Оперативникам было не до смеха.

— Лучше зайти куда-нибудь, сделать по сто граммов, закусить. И разговор легче пойдет.

В голосе Сергеева вряд ли можно было распознать оттенок смущения.

— Нет, — отрезал эксперт. — Разговор за бутылкой — это одно, а милицейские штучки-дрючки — совсем другое. И совмещать их нельзя. Говорите!

Место под ржаво качающимся фонарем на продуваемой ветром улице совсем не подходило для предстоящей беседы, но разогнавшегося Сергеева остановить было невозможно.

— Есть дело, — отрывисто бросил он. — Монета — предлог. Ничего обидного в этом нет. Короче. Скоро исполнение Лунина. Слышали про такого?

Буренко кивнул. Очевидно, тон Сергеева подействовал: эксперт уже не казался враждебным, просто усталым и злым.

— Что думаете? — по-прежнему отрывисто спросил майор. — Правильно стрелять капитана милиции за трех мерзавцев?

— И за двоих стреляли… Бывало — за одного. Кто мерзавец, кто не мерзавец — определить обычно трудно. А что капитан… Закон-то вроде для всех один!

Все шло прахом. Повернуться и уйти — значит, отказаться от задуманного. Доверяться человеку, явно находящемуся не в духе, испытывающему к тебе неприязнь, сводящему серьезный долгий разговор к трехминутной перебранке в желтом прыгающем скрипучем круге света, не способном рассеять уже довольно густые сумерки, — и вовсе глупо. Попов ждал, что товарищ плюнет и выждет более удобный момент. Хотя такого может и не быть.

— Про законы сейчас все знают… Грамотные, образованные. Только, как говорит ваш лучший друг Иван Алексеевич, толку нет.

Сергеев придвинулся к врачу вплотную, нависая над ним внушительной массой.

— Почему вдруг он — «лучший друг»? — Буренко отступил на шаг.

— Неважно. Дело в другом, — майор снова сократил дистанцию. — На этом исполнении вам не надо ничего проверять. Ни зрачковую реакцию, ни пульс, ни дыхание. Покрутитесь для вида, и все. Такая к вам просьба. Затем и пришли с этой дурацкой монетой.

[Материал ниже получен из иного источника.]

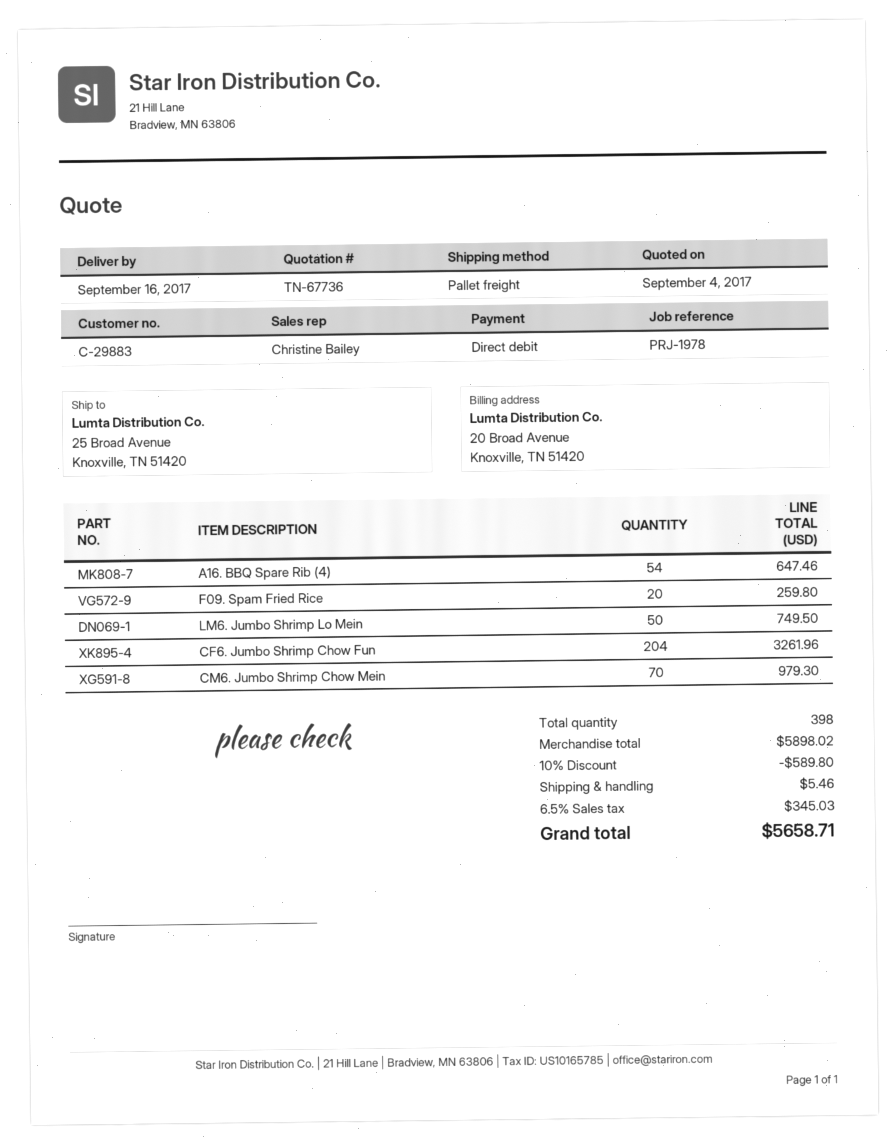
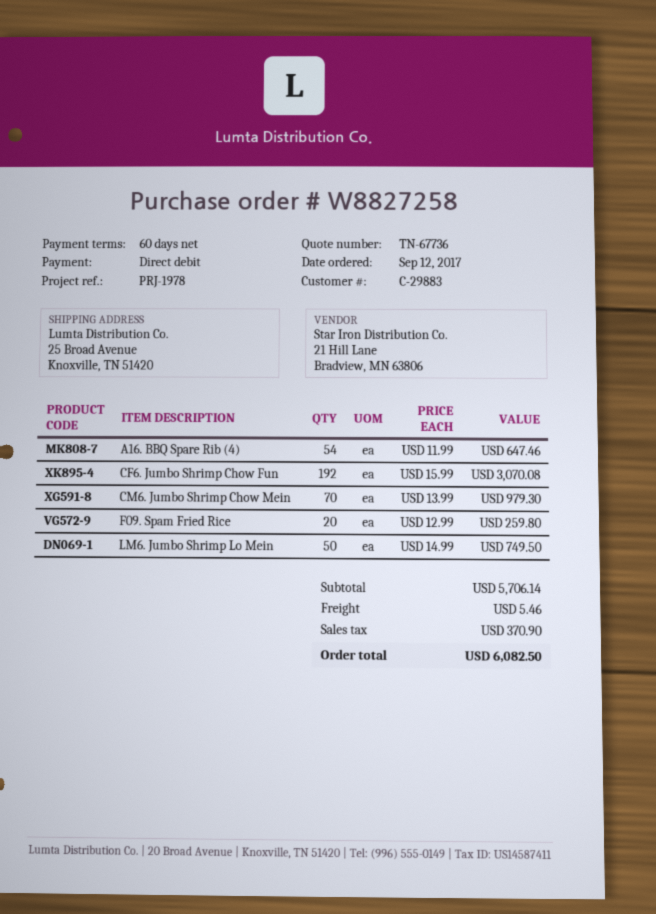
CF6. Jumbo Shrimp Chow Fun: 204 for 3261.96 -> 192 for 3070.08
subtotal: 5898.02 -> 5706.14
discount: 10% = 589.80 -> none
tax: 345.03 -> 370.90
total: 5658.71 -> 6082.50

— Конспираторы… — озадаченно протянул врач. — Уж действительно… Я и не знал, что такие вещи делают!

Реакция судмедэксперта была какой-то странной, Попов понял, в чем дело, только услышав следующую фразу:

— А почему Викентьев вас прислал, а не сам? И в таком месте, на улице…

Оперативники переглянулись.

— Вы только что правильно все сказали, — мягко ответил Сергеев. — Именно конспирация. Считайте, что Викентьев ничего не знает. Даже если вы обратитесь к нему напрямую, он будет удивлен. По крайней мере, сделает вид, что удивлен.

— Я же говорю: милицейские штучки-дрючки…

— Отойдите в сторону, — сердито заверещала маленькая старушка в прожженном ватнике. — Места мало, что на самой дороге стали, весь проход загородили!

Буренко запнулся па полуслове и, подталкиваемый костлявым кулачком, двинулся по узкой полоске золы на отблескивающем льду. Старушка шла следом, бурча и звеня огромными ведрами. В сотне метров находилась водоразборная колонка.

В особом блоке учреждения КТ-45 время не двигалось. Тот же спертый, прокуренный воздух, тот же старый, с печатью безысходной притерпелости на лице прапорщик, $от же капитан в вечно мятой форме и с таким же мятым лицом, те же безразличные ко всему волкодавы дежурного наряда, то же домино и те же резиновые палки.

Днем и ночью здесь было одинаково плохое желтое освещение, зимой и летом — одинаковая духота и вонь. И девять одинаковых экранов мониторов показывали внутренности одинаковых камер, в которых находились одинаково уравненные приговором временные постояльцы.